▶ **Assigned task**:
Once the pictures are removed, output the remaining entries exactly as given.

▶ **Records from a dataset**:
· · ·
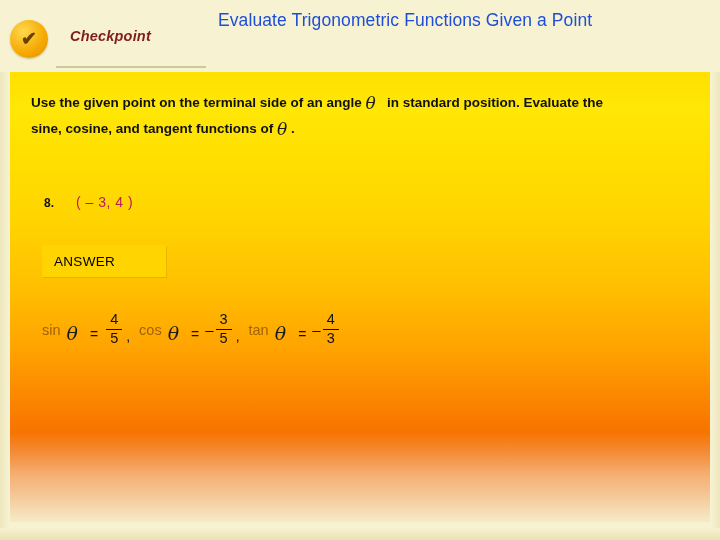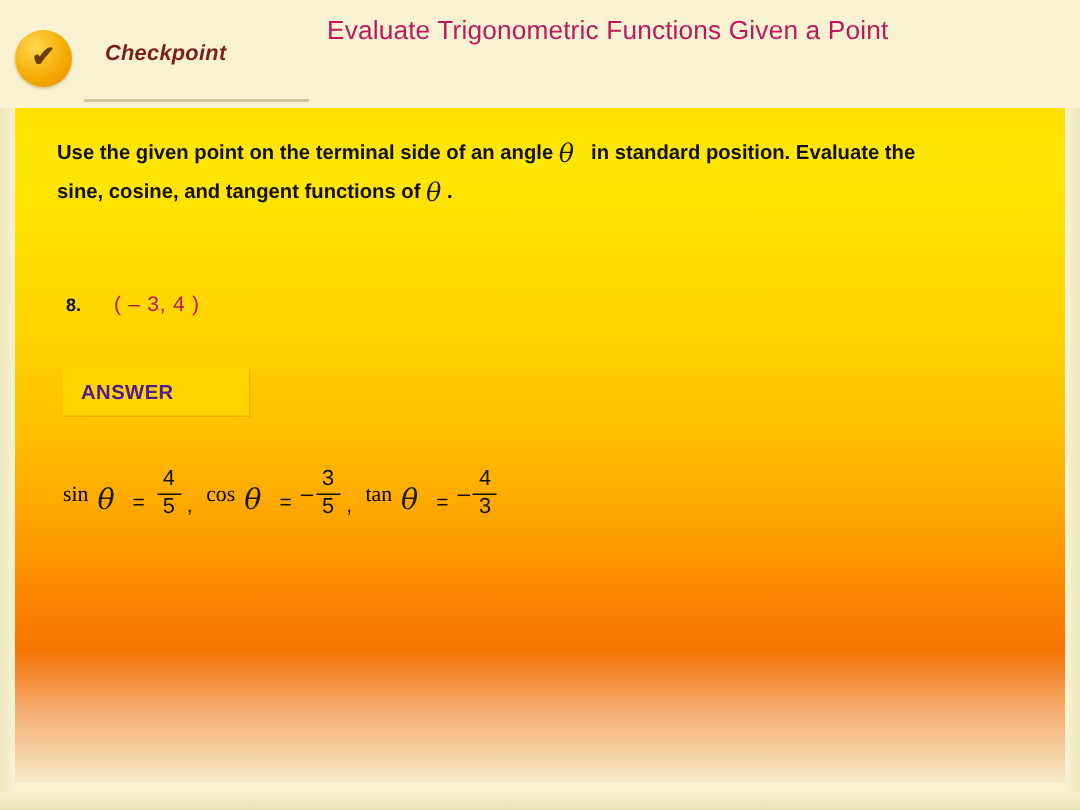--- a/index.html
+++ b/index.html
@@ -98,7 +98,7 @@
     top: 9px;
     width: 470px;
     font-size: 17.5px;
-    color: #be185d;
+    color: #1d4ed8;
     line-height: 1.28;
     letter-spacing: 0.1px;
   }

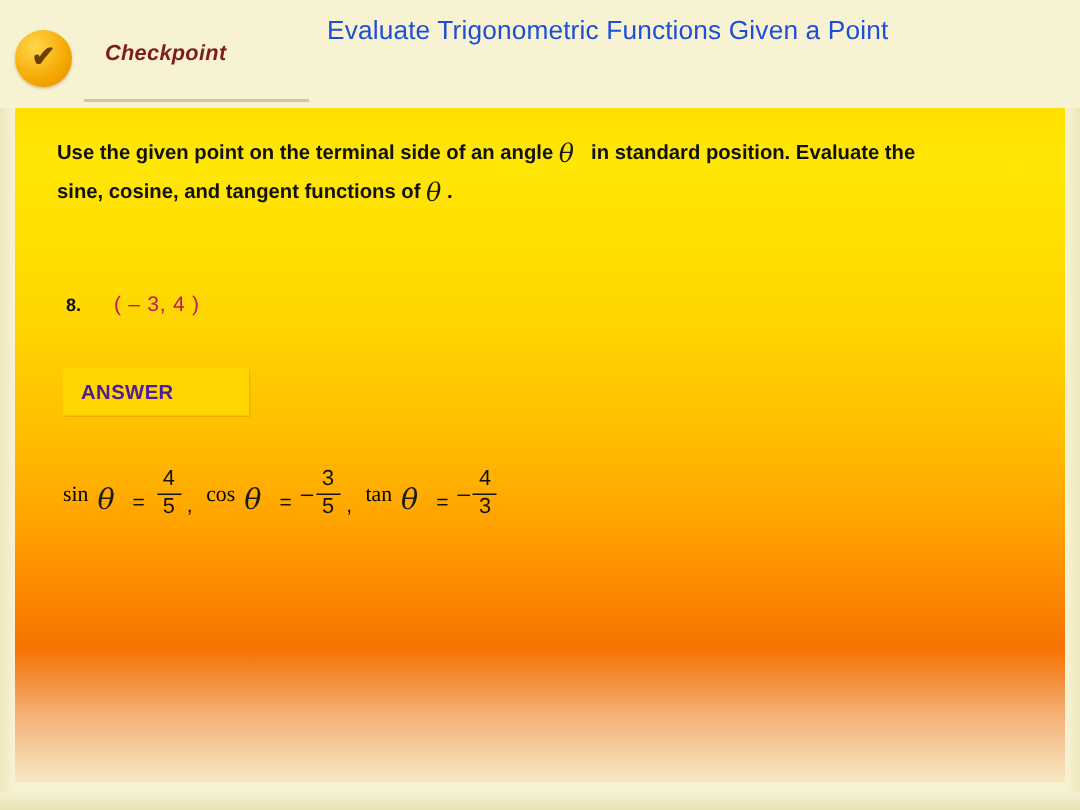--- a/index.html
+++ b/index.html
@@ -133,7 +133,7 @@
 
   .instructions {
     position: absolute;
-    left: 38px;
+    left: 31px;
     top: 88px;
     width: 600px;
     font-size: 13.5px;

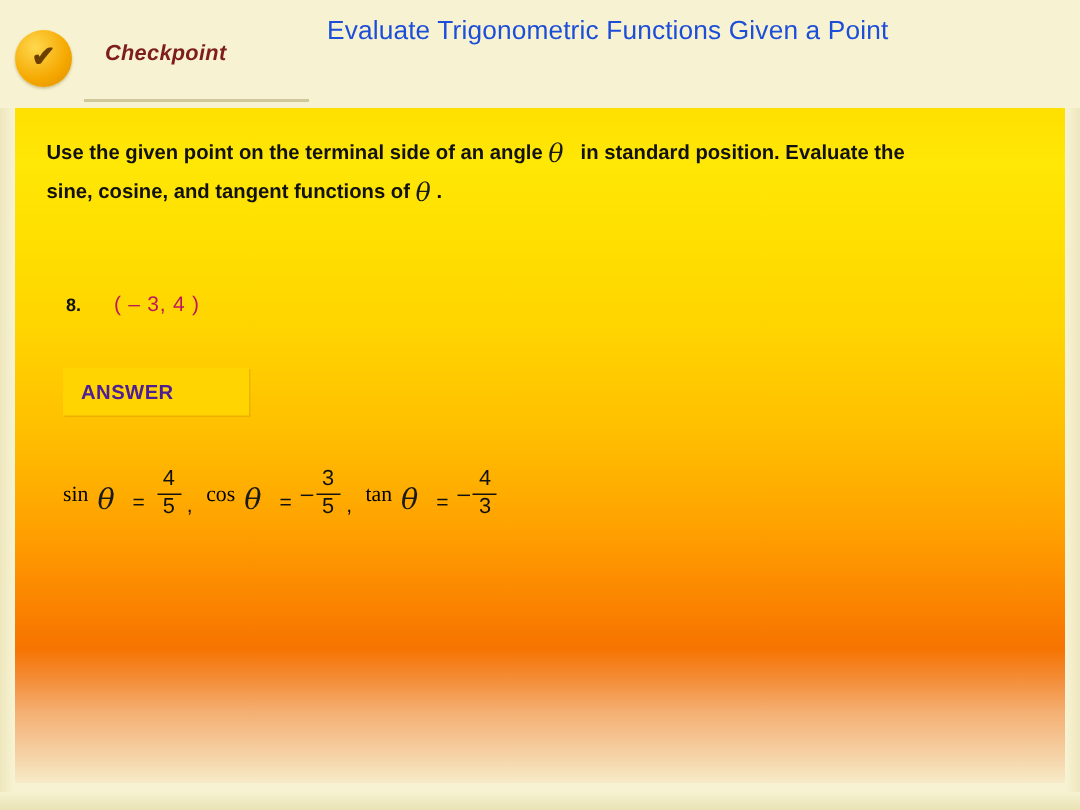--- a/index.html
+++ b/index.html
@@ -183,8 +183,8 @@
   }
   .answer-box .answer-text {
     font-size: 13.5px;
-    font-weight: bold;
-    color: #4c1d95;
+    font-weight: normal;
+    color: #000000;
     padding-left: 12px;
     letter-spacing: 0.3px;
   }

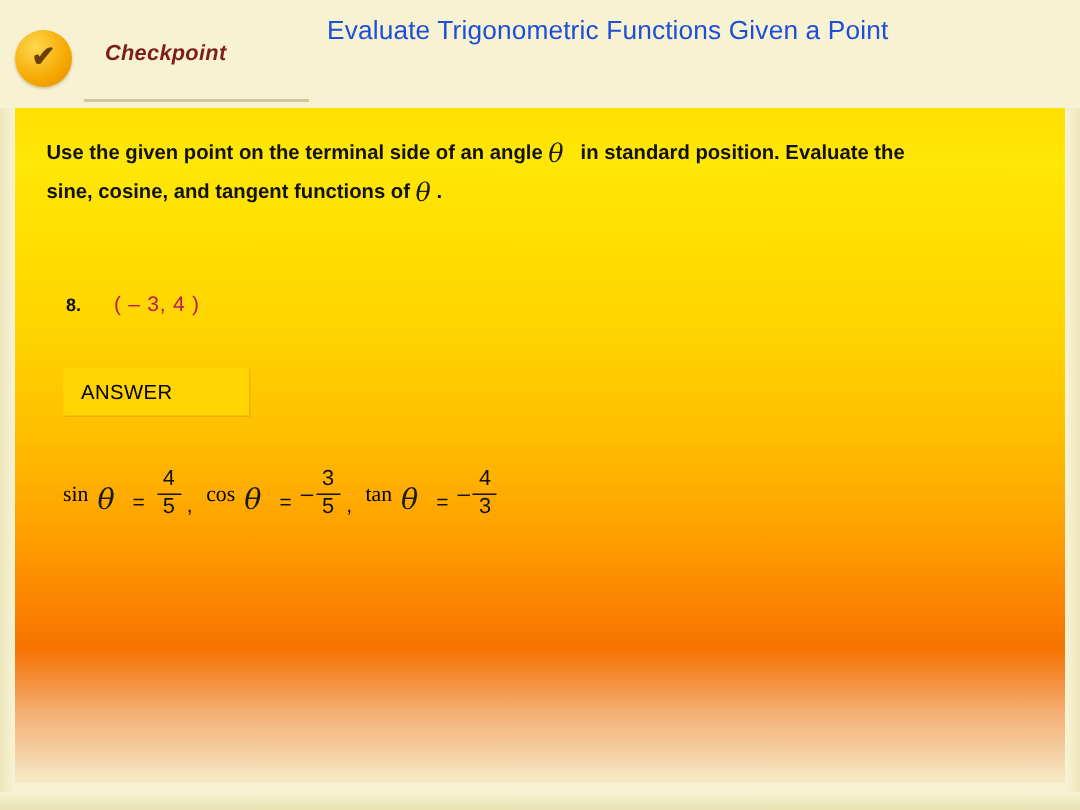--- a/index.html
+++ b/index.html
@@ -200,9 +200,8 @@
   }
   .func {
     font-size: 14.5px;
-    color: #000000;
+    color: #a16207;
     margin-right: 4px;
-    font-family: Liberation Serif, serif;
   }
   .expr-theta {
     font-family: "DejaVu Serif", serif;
· · ·
▶ **Your response**:
--- a/index.html
+++ b/index.html
@@ -98,7 +98,7 @@
     top: 9px;
     width: 470px;
     font-size: 17.5px;
-    color: #be185d;
+    color: #1d4ed8;
     line-height: 1.28;
     letter-spacing: 0.1px;
   }

--- a/index.html
+++ b/index.html
@@ -133,7 +133,7 @@
 
   .instructions {
     position: absolute;
-    left: 38px;
+    left: 31px;
     top: 88px;
     width: 600px;
     font-size: 13.5px;

--- a/index.html
+++ b/index.html
@@ -183,8 +183,8 @@
   }
   .answer-box .answer-text {
     font-size: 13.5px;
-    font-weight: bold;
-    color: #4c1d95;
+    font-weight: normal;
+    color: #000000;
     padding-left: 12px;
     letter-spacing: 0.3px;
   }

--- a/index.html
+++ b/index.html
@@ -200,9 +200,8 @@
   }
   .func {
     font-size: 14.5px;
-    color: #000000;
+    color: #a16207;
     margin-right: 4px;
-    font-family: Liberation Serif, serif;
   }
   .expr-theta {
     font-family: "DejaVu Serif", serif;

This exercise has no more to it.